Bandes sonores musicales pour le cinéma
Avant d'être le thème des films, la musique de Noel Rosa était présente dans d'innombrables films brésiliens.
La même année, il compose six chansons, en partenariat avec Oswaldo Gogliano(pt), pour le film Cidade-Mulher, de Humberto Mauro : la chanson titre du film (interprétée par Orlando Silva), Dama do Cabaré, O Filho do Alfaiate, Morena Sereia, Numa Noite à Beira-Sea et Na Bahia.
D'autres films notables incluant des chansons de Noel Rosa sur leur bande originale sont ceux réalisés par Carlos Alberto Prates Correia, un autre grand admirateur de sa musique : dans Perdida (1975), l'enregistrement original de Quem Dá Mais ? (1932), avec la voix de Noel Rosa lui-même, sert de décor à une scène explicite qui se déroule dans une maison close.
Dans Cabaret Mineiro(pt) (1980) — grand gagnant du Festival de Gramado 1981 — Pra Esquecer — avec Tavinho Moura(pt) et régional — et Nunca… Jamais ! - avec Tavinho Moura, Silvia Beraldo et régional — a la même fonction de renforcer l'ironie dans deux séquences du film.
Théâtre
Sa vie a fait l'objet d'un drame à succès de Plínio Marcos, O Poeta da Vila e seu Amores (1977), mis en scène au Teatro Popular do Sesi.

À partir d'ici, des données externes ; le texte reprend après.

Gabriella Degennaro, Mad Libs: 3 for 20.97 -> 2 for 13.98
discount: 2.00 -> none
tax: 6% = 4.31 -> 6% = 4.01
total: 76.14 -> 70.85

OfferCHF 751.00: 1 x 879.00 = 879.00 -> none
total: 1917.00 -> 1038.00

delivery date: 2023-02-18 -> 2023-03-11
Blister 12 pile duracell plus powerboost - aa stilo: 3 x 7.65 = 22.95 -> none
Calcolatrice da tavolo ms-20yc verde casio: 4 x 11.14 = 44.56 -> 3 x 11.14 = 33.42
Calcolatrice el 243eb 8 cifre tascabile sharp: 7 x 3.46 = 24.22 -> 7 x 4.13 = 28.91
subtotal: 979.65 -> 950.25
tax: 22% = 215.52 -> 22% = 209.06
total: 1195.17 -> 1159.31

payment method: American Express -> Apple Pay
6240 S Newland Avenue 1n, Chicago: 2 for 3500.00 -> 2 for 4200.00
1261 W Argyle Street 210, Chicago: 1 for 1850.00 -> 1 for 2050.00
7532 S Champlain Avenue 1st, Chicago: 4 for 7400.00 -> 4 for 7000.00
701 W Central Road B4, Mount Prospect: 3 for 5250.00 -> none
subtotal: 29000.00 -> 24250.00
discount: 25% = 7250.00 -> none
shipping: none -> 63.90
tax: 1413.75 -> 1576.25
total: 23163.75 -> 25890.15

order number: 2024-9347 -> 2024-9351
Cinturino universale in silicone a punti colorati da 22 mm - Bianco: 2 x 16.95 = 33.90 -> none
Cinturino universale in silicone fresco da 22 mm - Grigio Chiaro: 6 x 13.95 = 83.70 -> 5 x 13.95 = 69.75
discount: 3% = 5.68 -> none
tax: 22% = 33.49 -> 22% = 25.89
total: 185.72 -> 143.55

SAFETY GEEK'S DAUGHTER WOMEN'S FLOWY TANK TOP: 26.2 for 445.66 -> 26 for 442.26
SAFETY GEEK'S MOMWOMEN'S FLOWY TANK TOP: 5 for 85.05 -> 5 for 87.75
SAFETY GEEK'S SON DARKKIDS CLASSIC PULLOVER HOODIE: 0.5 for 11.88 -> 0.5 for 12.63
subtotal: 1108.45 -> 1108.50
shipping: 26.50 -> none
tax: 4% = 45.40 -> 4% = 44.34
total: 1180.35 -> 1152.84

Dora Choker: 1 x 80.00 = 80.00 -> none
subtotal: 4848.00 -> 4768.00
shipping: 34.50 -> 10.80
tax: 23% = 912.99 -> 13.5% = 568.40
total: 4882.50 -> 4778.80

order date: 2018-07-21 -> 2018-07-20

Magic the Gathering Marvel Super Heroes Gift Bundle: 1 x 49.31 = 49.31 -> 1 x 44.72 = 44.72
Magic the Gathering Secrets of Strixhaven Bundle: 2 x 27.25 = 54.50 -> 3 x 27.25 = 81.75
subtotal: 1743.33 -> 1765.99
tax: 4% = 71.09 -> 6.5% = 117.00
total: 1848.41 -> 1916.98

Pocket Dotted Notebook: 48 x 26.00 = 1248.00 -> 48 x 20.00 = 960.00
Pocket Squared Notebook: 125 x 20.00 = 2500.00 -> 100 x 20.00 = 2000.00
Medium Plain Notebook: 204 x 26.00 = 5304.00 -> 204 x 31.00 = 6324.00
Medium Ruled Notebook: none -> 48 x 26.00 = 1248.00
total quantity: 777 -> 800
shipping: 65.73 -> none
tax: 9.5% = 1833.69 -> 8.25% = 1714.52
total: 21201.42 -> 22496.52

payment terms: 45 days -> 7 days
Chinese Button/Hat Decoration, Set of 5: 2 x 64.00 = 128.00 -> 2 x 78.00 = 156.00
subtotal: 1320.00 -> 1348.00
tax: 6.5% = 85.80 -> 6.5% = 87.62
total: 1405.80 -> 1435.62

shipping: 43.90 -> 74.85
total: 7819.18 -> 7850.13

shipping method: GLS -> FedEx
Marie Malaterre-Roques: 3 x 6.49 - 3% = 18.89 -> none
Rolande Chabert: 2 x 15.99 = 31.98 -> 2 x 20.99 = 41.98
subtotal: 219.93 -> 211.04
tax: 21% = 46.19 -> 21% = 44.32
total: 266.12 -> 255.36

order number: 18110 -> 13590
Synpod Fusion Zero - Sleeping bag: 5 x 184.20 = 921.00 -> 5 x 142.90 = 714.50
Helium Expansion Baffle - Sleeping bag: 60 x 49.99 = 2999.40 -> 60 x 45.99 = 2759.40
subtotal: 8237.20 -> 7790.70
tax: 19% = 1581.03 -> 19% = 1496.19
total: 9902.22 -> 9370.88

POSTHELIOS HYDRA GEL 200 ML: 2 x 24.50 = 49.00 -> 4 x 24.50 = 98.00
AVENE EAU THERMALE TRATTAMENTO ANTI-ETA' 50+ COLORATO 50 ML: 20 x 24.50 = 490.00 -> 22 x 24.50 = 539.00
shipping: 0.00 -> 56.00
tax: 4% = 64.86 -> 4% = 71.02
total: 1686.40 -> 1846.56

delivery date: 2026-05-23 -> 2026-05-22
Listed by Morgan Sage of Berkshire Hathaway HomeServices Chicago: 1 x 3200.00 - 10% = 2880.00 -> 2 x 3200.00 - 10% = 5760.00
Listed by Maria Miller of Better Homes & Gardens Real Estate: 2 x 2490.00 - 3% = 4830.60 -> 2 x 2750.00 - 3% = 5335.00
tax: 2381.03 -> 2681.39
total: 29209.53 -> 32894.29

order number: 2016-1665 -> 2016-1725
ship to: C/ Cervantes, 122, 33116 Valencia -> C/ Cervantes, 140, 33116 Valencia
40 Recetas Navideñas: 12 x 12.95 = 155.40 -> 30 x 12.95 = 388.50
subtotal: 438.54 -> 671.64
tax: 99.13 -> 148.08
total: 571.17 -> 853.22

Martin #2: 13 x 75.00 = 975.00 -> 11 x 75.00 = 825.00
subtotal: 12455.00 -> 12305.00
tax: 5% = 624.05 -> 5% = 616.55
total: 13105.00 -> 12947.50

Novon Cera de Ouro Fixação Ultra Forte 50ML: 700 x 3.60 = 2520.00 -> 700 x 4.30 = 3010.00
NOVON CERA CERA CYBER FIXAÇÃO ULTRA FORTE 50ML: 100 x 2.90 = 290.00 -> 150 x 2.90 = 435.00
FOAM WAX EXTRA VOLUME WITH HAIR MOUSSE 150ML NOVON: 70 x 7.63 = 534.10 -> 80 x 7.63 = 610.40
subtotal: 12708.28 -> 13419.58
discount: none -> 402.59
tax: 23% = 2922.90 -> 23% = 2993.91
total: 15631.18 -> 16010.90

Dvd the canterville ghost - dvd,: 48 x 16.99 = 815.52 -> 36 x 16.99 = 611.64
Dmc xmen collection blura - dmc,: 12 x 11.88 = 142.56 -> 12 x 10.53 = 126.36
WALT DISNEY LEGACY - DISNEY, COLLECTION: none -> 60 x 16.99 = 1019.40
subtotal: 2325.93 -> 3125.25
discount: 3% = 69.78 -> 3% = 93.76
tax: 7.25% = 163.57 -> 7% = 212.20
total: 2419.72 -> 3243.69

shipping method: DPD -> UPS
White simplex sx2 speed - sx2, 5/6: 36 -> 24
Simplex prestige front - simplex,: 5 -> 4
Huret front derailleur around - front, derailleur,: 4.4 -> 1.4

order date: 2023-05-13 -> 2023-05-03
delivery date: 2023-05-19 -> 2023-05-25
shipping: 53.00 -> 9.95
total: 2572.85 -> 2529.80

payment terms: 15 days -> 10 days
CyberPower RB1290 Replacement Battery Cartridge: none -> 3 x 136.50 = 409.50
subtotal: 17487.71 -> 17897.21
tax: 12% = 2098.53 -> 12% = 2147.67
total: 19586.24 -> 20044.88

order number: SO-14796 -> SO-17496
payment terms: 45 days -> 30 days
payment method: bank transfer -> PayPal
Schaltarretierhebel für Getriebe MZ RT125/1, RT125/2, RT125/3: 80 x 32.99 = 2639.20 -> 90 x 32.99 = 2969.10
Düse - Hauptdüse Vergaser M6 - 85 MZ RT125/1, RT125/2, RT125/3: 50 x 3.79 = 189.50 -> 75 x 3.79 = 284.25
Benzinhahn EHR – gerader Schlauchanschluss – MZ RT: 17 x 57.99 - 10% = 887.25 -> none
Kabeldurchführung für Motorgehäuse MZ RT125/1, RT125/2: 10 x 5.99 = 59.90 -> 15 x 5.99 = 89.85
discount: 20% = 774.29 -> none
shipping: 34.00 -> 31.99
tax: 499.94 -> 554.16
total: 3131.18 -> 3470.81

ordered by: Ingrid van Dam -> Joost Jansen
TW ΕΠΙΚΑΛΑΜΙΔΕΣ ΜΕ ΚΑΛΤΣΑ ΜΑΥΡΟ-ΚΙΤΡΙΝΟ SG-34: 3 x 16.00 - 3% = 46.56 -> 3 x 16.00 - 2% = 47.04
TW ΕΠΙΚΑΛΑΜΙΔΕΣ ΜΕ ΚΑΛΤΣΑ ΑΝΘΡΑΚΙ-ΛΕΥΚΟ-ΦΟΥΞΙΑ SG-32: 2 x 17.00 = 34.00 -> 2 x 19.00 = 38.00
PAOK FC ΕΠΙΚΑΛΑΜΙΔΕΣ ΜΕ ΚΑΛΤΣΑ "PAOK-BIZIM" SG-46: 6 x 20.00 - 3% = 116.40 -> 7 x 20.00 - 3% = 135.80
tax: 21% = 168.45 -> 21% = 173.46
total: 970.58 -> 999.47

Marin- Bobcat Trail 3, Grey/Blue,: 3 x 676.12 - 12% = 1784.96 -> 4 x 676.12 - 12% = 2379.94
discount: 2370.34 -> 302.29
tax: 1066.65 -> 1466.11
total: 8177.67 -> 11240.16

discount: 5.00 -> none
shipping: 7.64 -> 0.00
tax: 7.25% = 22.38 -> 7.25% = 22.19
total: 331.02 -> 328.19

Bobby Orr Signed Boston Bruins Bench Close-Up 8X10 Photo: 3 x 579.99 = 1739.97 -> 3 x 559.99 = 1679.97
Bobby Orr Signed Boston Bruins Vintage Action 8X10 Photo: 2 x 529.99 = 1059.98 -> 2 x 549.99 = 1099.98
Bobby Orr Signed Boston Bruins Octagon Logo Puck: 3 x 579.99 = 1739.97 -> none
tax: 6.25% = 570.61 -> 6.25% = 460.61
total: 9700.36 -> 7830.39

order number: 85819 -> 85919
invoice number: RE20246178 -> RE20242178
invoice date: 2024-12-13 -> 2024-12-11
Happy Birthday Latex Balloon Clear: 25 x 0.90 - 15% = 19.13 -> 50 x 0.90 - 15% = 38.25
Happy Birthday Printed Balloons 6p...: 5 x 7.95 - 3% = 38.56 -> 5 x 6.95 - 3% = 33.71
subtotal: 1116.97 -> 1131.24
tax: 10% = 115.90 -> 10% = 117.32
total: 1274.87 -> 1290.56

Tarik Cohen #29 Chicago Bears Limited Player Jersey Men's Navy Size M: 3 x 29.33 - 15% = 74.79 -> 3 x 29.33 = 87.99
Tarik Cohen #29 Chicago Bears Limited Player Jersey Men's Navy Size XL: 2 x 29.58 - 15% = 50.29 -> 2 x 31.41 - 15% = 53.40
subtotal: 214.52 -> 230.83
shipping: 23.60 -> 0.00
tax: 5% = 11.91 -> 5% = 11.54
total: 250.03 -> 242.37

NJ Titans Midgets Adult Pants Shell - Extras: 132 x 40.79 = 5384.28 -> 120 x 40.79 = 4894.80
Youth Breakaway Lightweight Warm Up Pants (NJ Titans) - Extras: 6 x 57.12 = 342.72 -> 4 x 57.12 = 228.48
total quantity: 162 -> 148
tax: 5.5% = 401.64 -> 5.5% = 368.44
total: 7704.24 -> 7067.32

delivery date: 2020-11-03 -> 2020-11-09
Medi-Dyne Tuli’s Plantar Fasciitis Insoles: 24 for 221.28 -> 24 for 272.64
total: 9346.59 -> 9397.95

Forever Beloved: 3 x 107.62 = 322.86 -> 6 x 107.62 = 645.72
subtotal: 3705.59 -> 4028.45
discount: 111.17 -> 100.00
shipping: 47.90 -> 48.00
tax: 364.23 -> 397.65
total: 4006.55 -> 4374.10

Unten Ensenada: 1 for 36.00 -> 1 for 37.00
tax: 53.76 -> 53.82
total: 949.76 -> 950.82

Elle a été jouée pendant plus de deux années ininterrompues[18].
Hommages
En 2010, cent ans après sa naissance, le GRES Unidos de Vila Isabel, une école de samba basée dans la zone nord de Rio de Janeiro, dans le quartier de Vila Isabel, a choisi Noël Rosa comme thème du Carnaval de Rio 2010. Un défilé a eu lieu en son honneur, avec la samba intitulée Noel : A Presença do "Poeta da Vila", écrite par le compositeur Martinho da Vila[19]. Le défilé a eu lieu le lundi 15 février 2010. L'école a été la cinquième école à défiler et le résultat officiel a donné à l'école la quatrième place dans l'ordre officiel de calcul des points par la Liga Independente das Escolas de Samba do Rio de Janeiro(pt)[20].